At autopsy no significant gross pathology was noted which could be attributed to the dermal application of the test substance.

Other findings:

- Other observations: All hematology and clinical chemistry values, conducted on survivors at five days of the studies, appeared to be within normal limits and are comparable to control values generated in this laboratory.

Any other information on results incl. tables

Not relevant

Applicant's summary and conclusion

Interpretation of results:

GHS criteria not met

Conclusions:

The dermal LD50 of linalool in rabbits is calculated to be 5610 mg/kg, with confidence limits of 8374 - 3578 mg/kg, under the conditions of this study. The substance does not need to be classified for acute dermal toxicity according to the criteria outlined in Regulation (EC) 1272/2008 (CLP/EU-GHS).

Executive summary:

The substance has been tested in an acute dermal toxicity test (similar to OECD 402, test system: Rabbit). Three dose levels, 2500, 5000 and 10000 mg/kg/bw, were applied undiluted for 24 hours. Untreated animals served as control.

On removal of the bandages, the skins of the rabbits at all treatment levels appeared blanched, with moderate erythema and slight edema of the skin surrounding the blanched areas. At 24 hours after removal, the skin of surviving rabbits appeared normal.

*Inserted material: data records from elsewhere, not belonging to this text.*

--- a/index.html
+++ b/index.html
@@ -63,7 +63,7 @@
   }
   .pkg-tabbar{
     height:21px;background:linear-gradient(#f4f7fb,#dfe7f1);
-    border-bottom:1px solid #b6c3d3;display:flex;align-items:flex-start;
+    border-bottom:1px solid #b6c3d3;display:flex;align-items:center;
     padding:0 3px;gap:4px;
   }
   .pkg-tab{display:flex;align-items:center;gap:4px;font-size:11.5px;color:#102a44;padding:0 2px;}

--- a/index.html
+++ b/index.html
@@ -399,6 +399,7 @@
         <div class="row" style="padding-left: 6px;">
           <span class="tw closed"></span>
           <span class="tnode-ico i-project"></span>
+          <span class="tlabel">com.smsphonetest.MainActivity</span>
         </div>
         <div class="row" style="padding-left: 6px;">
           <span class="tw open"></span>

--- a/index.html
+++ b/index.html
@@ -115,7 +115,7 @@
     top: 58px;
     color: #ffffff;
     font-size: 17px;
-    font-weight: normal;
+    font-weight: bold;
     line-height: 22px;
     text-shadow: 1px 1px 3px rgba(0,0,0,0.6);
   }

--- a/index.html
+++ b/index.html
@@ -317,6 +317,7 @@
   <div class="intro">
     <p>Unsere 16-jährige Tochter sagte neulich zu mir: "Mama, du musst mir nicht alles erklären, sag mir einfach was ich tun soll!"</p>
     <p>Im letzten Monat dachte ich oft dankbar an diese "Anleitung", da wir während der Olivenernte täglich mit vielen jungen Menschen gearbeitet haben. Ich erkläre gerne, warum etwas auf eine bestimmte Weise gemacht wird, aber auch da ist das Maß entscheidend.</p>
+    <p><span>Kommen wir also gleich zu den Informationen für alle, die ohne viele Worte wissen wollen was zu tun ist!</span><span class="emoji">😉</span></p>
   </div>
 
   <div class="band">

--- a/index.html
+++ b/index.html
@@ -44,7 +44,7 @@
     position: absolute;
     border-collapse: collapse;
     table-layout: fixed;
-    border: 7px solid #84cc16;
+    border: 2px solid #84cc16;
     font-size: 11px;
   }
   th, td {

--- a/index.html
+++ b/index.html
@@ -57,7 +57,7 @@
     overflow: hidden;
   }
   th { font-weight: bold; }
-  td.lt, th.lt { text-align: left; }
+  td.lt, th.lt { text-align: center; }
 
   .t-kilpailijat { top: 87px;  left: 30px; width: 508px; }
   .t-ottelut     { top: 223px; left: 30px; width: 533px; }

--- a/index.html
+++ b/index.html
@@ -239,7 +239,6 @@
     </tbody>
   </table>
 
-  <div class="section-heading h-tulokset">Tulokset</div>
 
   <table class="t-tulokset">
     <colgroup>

At 5000 mg/kg bw one out of three animals died at day 5. At 10000 mg/kg bw all three rabbits were dead within the first 24 hours of the study.

All hematology and clinical chemistry values, conducted on survivors at five days of the studies, appeared to be within normal limits and are comparable to control values generated in this laboratory. At seven days the surviving rabbits showed a normal weight gain for the period (at 2500 and 5000 mg/kg).

At autopsy no significant gross pathology was noted which could be attributed to the dermal application of the test substance.

Signs of intoxication were depression, coma and death. Signs developed within 24 hours following application of the test material, and survivors were normal after 5 days.

The substance does not need to be classified for acute dermal toxicity according to criteria Regulation (EC) 1272/2008/EC), as the LD50 is calculated to be 5610 mg/kg bw, with confidence limits of 8374 - 3578 mg/kg bw, under the conditions of this study.